Joseph Curran, founder and first president of the National Maritime Union, died of cancer Friday at Boca Raton Community Hospital. He was 75.

Mr. Curran, who founded the union in 1937 as a unit of the Congress of Industrial Organizations (CIO), was credited with leading the nation's major union of deckhands through its turbulent first three decades. Known both affectionately and apprehensively as "Big Joe," he commanded allegiance or hatred from his 55,000 members --there was no middle ground.

Described by friends as a loyal, intelligent, self-educated and honest man, he helped make American merchant seamen the best paid and fed in the world. His admirers also pointed to the union hiring halls he set up to end a corrupt shape-up system of employing seamen and to the fact he broke the color line aboard American ships, opening the ranks to minorities in 1943.
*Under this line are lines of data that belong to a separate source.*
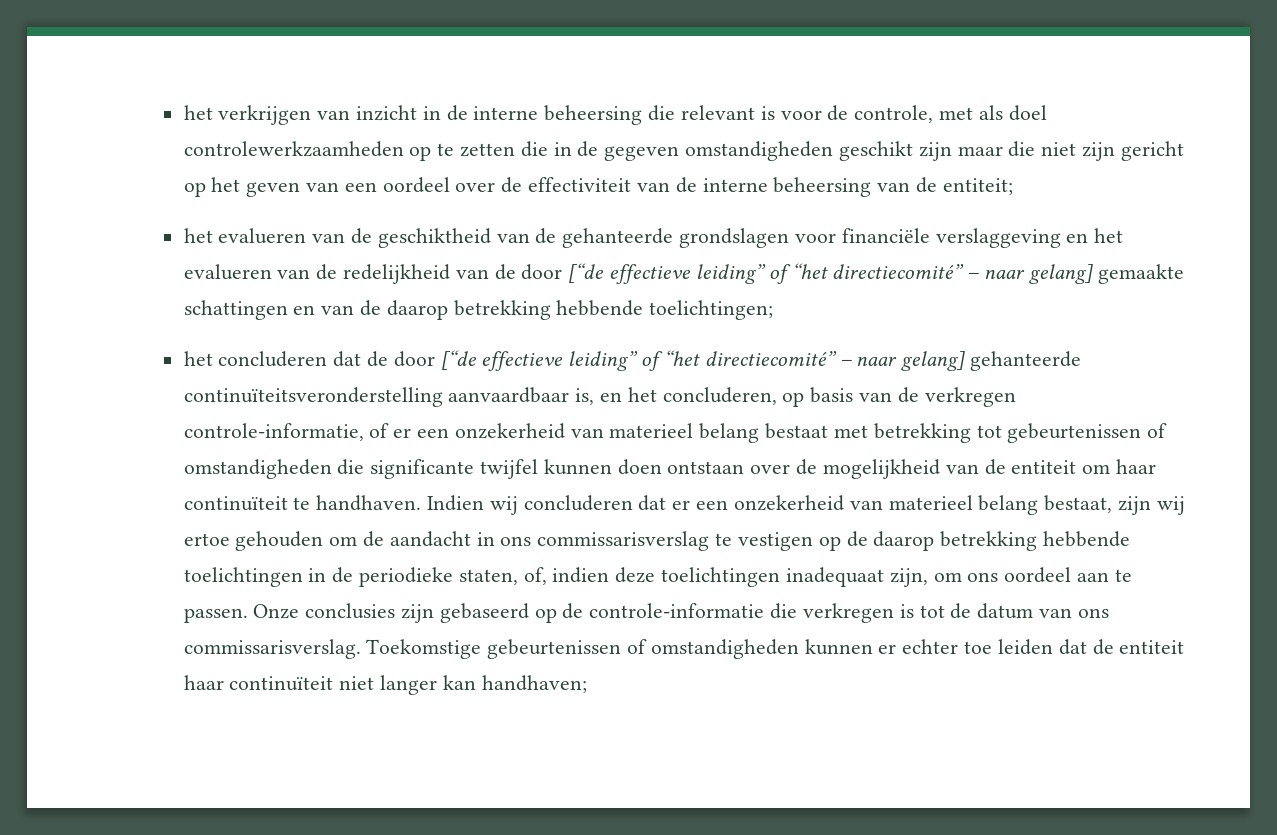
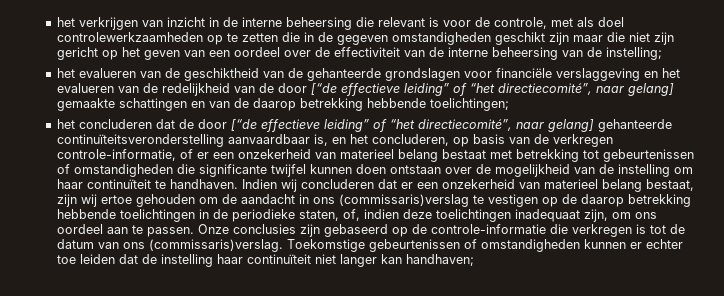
- het verkrijgen van inzicht in de interne beheersing die relevant is voor de controle, met als doel controlewerkzaamheden op te zetten die in de gegeven omstandigheden geschikt zijn maar die niet zijn gericht op het geven van een oordeel over de effectiviteit van de interne beheersing van de entiteit;
+ het verkrijgen van inzicht in de interne beheersing die relevant is voor de controle, met als doel controlewerkzaamheden op te zetten die in de gegeven omstandigheden geschikt zijn maar die niet zijn gericht op het geven van een oordeel over de effectiviteit van de interne beheersing van de instelling;
- het evalueren van de geschiktheid van de gehanteerde grondslagen voor financiële verslaggeving en het evalueren van de redelijkheid van de door [“de effectieve leiding” of “het directiecomité” – naar gelang] gemaakte schattingen en van de daarop betrekking hebbende toelichtingen;
+ het evalueren van de geschiktheid van de gehanteerde grondslagen voor financiële verslaggeving en het evalueren van de redelijkheid van de door [“de effectieve leiding” of “het directiecomité”, naar gelang] gemaakte schattingen en van de daarop betrekking hebbende toelichtingen;
- het concluderen dat de door [“de effectieve leiding” of “het directiecomité” – naar gelang] gehanteerde continuïteitsveronderstelling aanvaardbaar is, en het concluderen, op basis van de verkregen controle-informatie, of er een onzekerheid van materieel belang bestaat met betrekking tot gebeurtenissen of omstandigheden die significante twijfel kunnen doen ontstaan over de mogelijkheid van de entiteit om haar continuïteit te handhaven.
+ het concluderen dat de door [“de effectieve leiding” of “het directiecomité”, naar gelang] gehanteerde continuïteitsveronderstelling aanvaardbaar is, en het concluderen, op basis van de verkregen controle-informatie, of er een onzekerheid van materieel belang bestaat met betrekking tot gebeurtenissen of omstandigheden die significante twijfel kunnen doen ontstaan over de mogelijkheid van de instelling om haar continuïteit te handhaven.
- Indien wij concluderen dat er een onzekerheid van materieel belang bestaat, zijn wij ertoe gehouden om de aandacht in ons commissarisverslag te vestigen op de daarop betrekking hebbende toelichtingen in de periodieke staten, of, indien deze toelichtingen inadequaat zijn, om ons oordeel aan te passen.
+ Indien wij concluderen dat er een onzekerheid van materieel belang bestaat, zijn wij ertoe gehouden om de aandacht in ons (commissaris)verslag te vestigen op de daarop betrekking hebbende toelichtingen in de periodieke staten, of, indien deze toelichtingen inadequaat zijn, om ons oordeel aan te passen.
- Onze conclusies zijn gebaseerd op de controle-informatie die verkregen is tot de datum van ons commissarisverslag.
+ Onze conclusies zijn gebaseerd op de controle-informatie die verkregen is tot de datum van ons (commissaris)verslag.
- Toekomstige gebeurtenissen of omstandigheden kunnen er echter toe leiden dat de entiteit haar continuïteit niet langer kan handhaven;
+ Toekomstige gebeurtenissen of omstandigheden kunnen er echter toe leiden dat de instelling haar continuïteit niet langer kan handhaven;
Mr. Curran's critics, however, regarded him as a man who forgot the rank and file, put his own interests first and treated the union as his personal property. They blamed him for jobs vanishing and pensions being threatened when shipping interests fled to foreign flags.

He was accused of expediency and dictatorial highhandedness, particularly on the issue of communism. Enemies said he allowed communist infiltration of the union after World War II when it helped strengthen his control, but turned against the Communists when it was to his advantage. He personally led strong-arm squads in street brawls before purging Communists from positions of influence in 1948.

Firmly entrenched, Mr. Curran ran his salary up to $85,000 a year by 1972 and enjoyed virtually unlimited expense accounts. The union's Manhattan headquarters building, featuring huge portholes instead of windows, bears his name.

A native and longtime resident of New York City, he began his stormy unionizing career in 1936, when he organized a job action aboard the S.S. California to show sympathy with seamen striking the ship. He organized the NMU after leading a major strike against ship owners.

In 1973, Mr. Curran retired in the midst of a battle with dissidents who sought to block a $1 million lump-sum retirement benefit. A recent Federal Court of Appeals decision found pensions of NMU officials to be not unreasonable.

To honor Mr. Curran, the union plans to close the nation's ports at noon Monday for several hours to allow seamen to attend memorial services.

Survivors include his second wife, Florence, of Boca Raton, whom he married in 1965, a son and daughter, and two grandchildren.